Only the lines below starting at the one containing "Met tomatensaus, rundergehakt, Parmezaanse" and ending at the one containing "Met roomsaus, spek, ei, ui, Parmezaanse" belong in the answer, each copied exactly.

[[ GIVEN DATA, beginning ]]

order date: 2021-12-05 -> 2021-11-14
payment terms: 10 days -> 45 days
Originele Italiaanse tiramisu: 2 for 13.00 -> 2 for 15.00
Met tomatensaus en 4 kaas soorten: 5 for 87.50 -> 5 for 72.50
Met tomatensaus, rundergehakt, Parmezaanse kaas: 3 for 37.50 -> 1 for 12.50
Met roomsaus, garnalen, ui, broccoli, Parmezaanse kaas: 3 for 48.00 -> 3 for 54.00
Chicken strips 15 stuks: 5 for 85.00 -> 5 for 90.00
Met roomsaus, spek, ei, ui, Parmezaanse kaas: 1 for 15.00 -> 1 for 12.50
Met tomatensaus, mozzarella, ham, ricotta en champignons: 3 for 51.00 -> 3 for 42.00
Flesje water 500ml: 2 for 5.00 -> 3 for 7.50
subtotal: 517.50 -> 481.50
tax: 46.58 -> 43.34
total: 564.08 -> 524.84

[[ GIVEN DATA, end ]]
[[ GIVEN DATA, beginning ]]

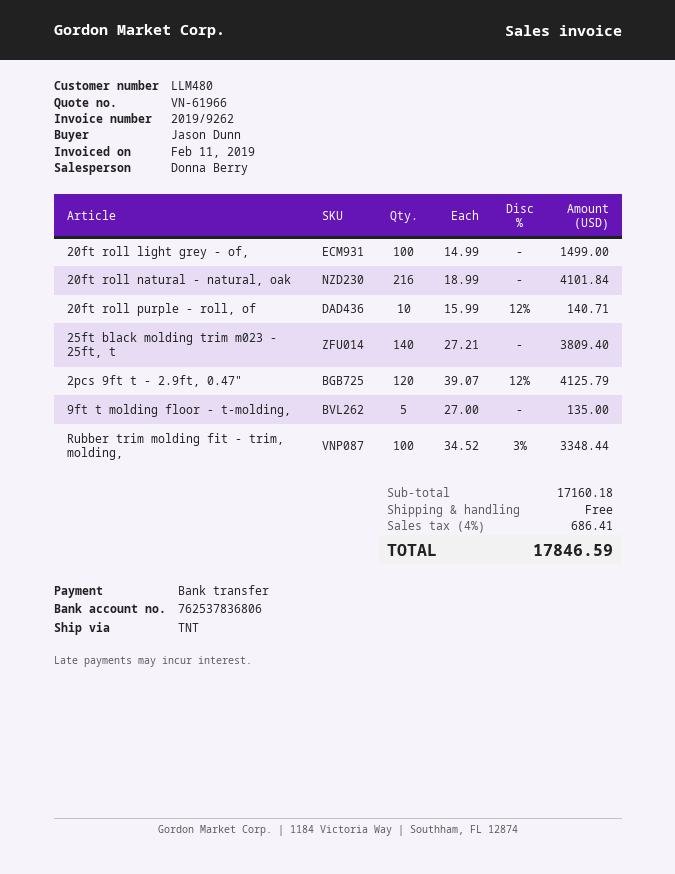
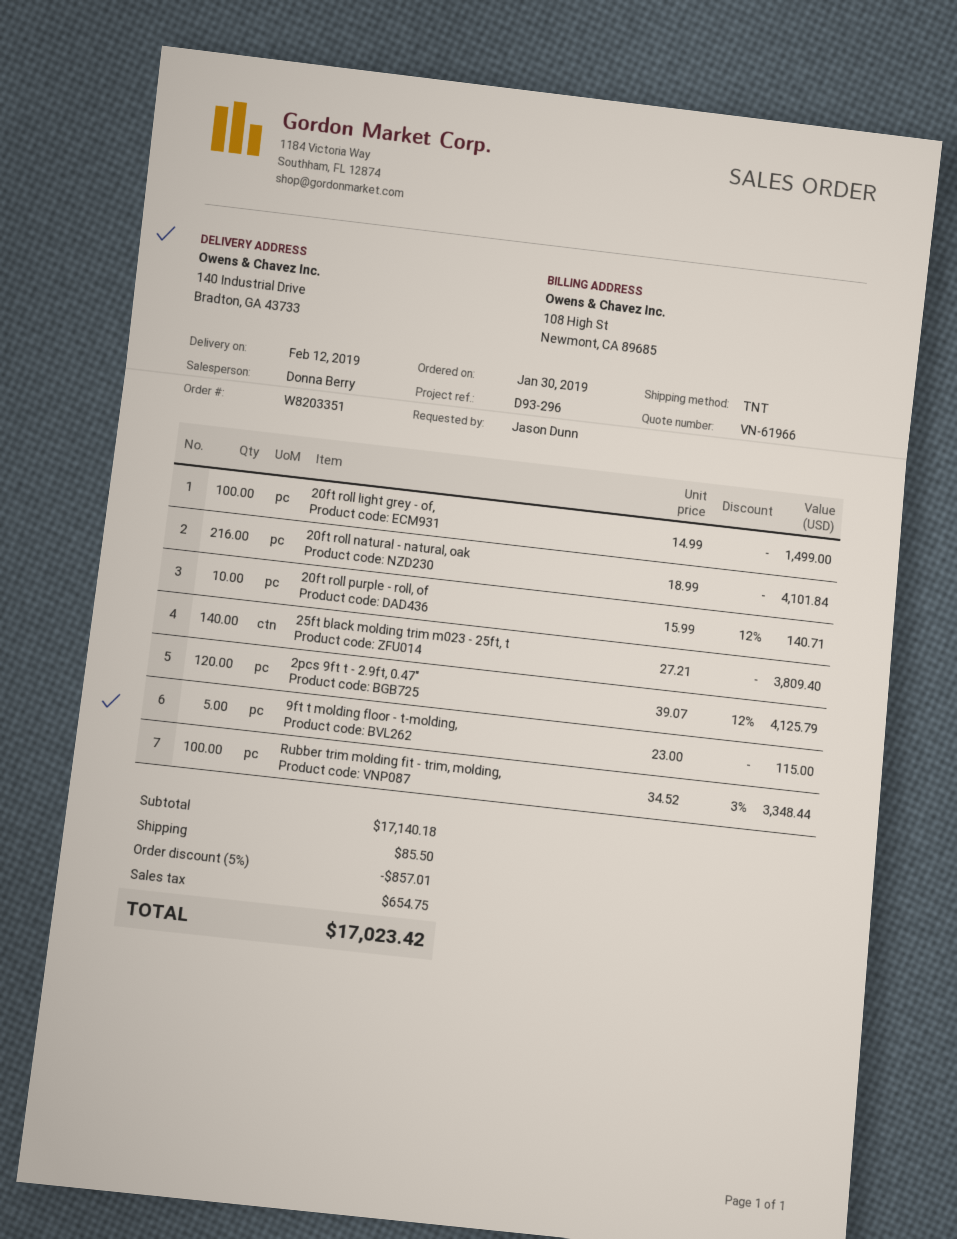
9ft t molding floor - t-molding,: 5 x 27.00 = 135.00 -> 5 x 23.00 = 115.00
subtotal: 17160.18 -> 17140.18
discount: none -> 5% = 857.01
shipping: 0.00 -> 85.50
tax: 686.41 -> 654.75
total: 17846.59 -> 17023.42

[[ GIVEN DATA, end ]]

THE COMPLETED TASK –
Met tomatensaus, rundergehakt, Parmezaanse kaas: 3 for 37.50 -> 1 for 12.50
Met roomsaus, garnalen, ui, broccoli, Parmezaanse kaas: 3 for 48.00 -> 3 for 54.00
Chicken strips 15 stuks: 5 for 85.00 -> 5 for 90.00
Met roomsaus, spek, ei, ui, Parmezaanse kaas: 1 for 15.00 -> 1 for 12.50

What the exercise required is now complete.